O Ministério Público de Minas Gerais (MPMG) apresentou denúncia contra Adalton Martins Gomes, de 45 anos, pelo feminicídio de Giovanna Neves Santana Rocha, de 22 anos. A jovem foi encontrada morta dentro do apartamento onde residia, localizado na região da Savassi, no bairro Centro-Sul de Belo Horizonte, em fevereiro deste ano. As investigações apontam que o suspeito tentou simular a morte de Giovanna como um suicídio, além de demonstrar interesse no patrimônio herdado pela vítima.
A denúncia foi protocolada nesta quinta-feira (10) junto à Justiça pelo Promotor do Tribunal do Júri de Belo Horizonte, Ana Gabriela Brito Melo Rocha. Segundo o órgão, Giovanna morreu por asfixia mecânica por sufocação direta no dia 9 de fevereiro. Adalton encontra-se em prisão preventiva desde o momento do crime.
Inicialmente, o caso foi tratado como suicídio, uma versão também apoiada pelo próprio suspeito, que teria divulgado essa narrativa a familiares e amigos da vítima. Contudo, a investigação avançou após um laudo pericial indicar sinais de asfixia mecânica por sufocação, levando a Polícia Civil a reorientar suas investigações para homicídio qualificado, enquadrando o caso como feminicídio.
A denúncia detalha que Giovanna e Adalton tinham um relacionamento que se desenvolveu de forma rápida, marcado por comportamentos controladores, violentos e possessivos por parte do homem. O Ministério Público afirma que Adalton teria isolado Giovanna, interferindo em sua vida pessoal, afetiva e patrimonial. Além disso, a investigação revelou que a jovem possuía aproximadamente R$ 200 mil em contas bancárias, valor que, segundo a denúncia, despertou o interesse do suspeito pelo patrimônio da vítima.
No dia do crime, Adalton teria impedido Giovanna de respirar até causar sua morte por asfixia. Após o episódio, permaneceu no apartamento e passou a sustentar a versão de que Giovanna teria cometido suicídio. Ainda segundo a denúncia, o suspeito passou a alegar que vivia em união estável com Giovanna, o que chamou a atenção de pessoas próximas à vítima.
Amiga de Giovanna, Ludmilla Dias, relatou que recebeu mensagens e áudios de Adalton após a morte da jovem, nos quais ele insistia para que fosse produzida uma carta afirmando que Giovanna e ele formavam uma família e que estavam em união estável. Ludmilla contou que, ao questionar o pedido, o suspeito mudou de tom e afirmou: “Não estou pedindo sua opinião.

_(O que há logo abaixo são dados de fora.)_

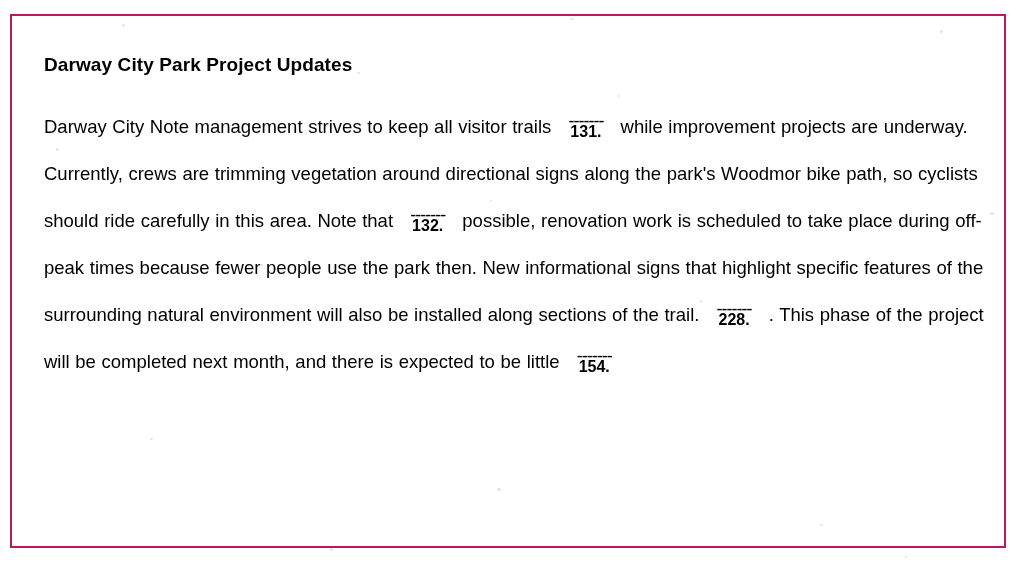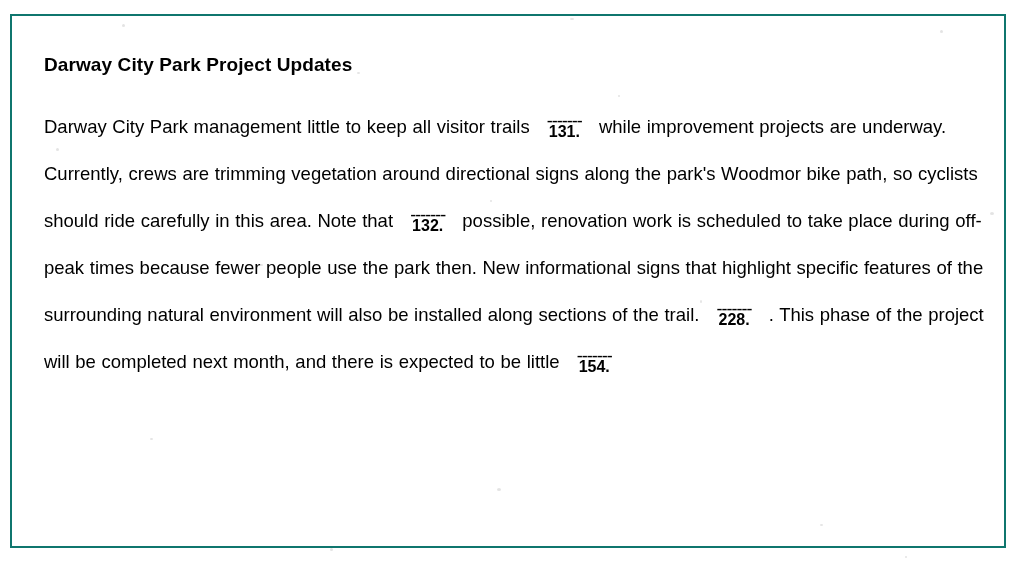"Darway City Park Project Updates" .page-frame { border: 2px solid #0f766e -> 2px solid #be185d }
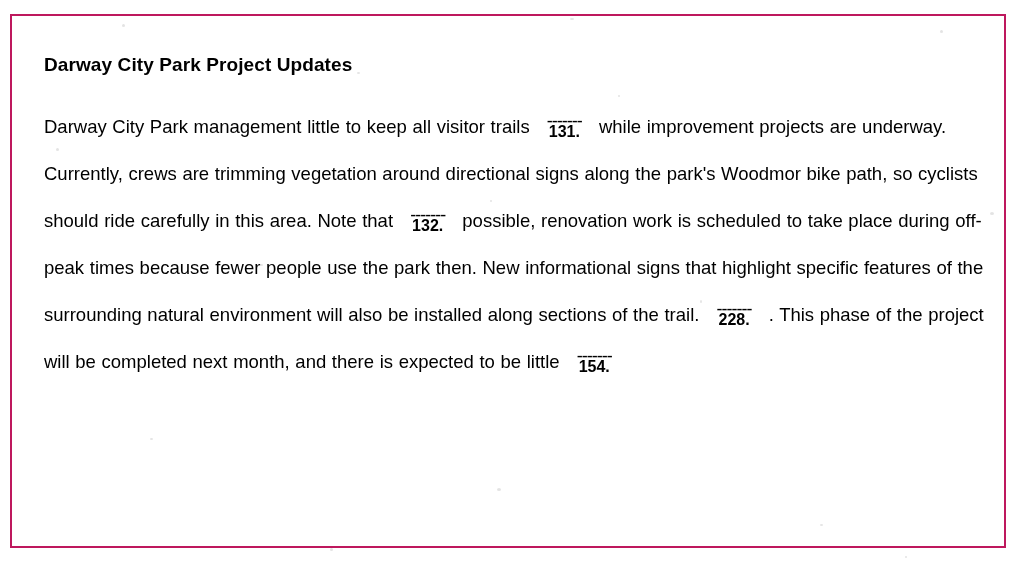"Darway City Park management little" span { text: Park management little -> Note management strives }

Estou mandando você fazer”. Pessoas próximas à vítima também relataram que o reconhecimento de uma união estável poderia impactar os bens deixados por Giovanna.
Ludmilla destacou ainda que Giovanna vivia em situação de vulnerabilidade emocional e financeira durante o relacionamento, sendo manipulada por Adalton, que teria utilizado uma tentativa de suicídio anterior da jovem para reforçar sua dependência. Ela afirmou que o suspeito se apresentava como responsável por cuidar e sustentar Giovanna, construindo uma imagem de indispensável à jovem, além de afirmar que tinha ajudado na compra de bens, como uma geladeira, reforçando seu papel de provedor.
A denúncia também aponta episódios de violência física, incluindo uma agressão no rosto de Giovanna durante uma crise de ansiedade. Diversas mensagens, prints de conversas e outros materiais foram entregues à polícia por pessoas próximas à vítima, contribuindo para a investigação.
O Ministério Público atribui ao suspeito três qualificadoras no feminicídio: motivo torpe, interesse patrimonial e sentimento de posse; emprego de meio cruel, pela asfixia; e recurso que dificultou a defesa da vítima. A promotoria solicita que Adalton seja pronunciado, procedimento necessário para que o caso seja levado ao Tribunal do Júri para julgamento.
A mudança na linha de investigação e o reconhecimento de possível homicídio geraram forte impacto entre familiares e amigos de Giovanna, que consideraram a descoberta um “segundo luto”. Ludmilla expressou esperança na justiça, destacando a inteligência e os sonhos da jovem, vítima de uma violência que agora será avaliada pela Justiça.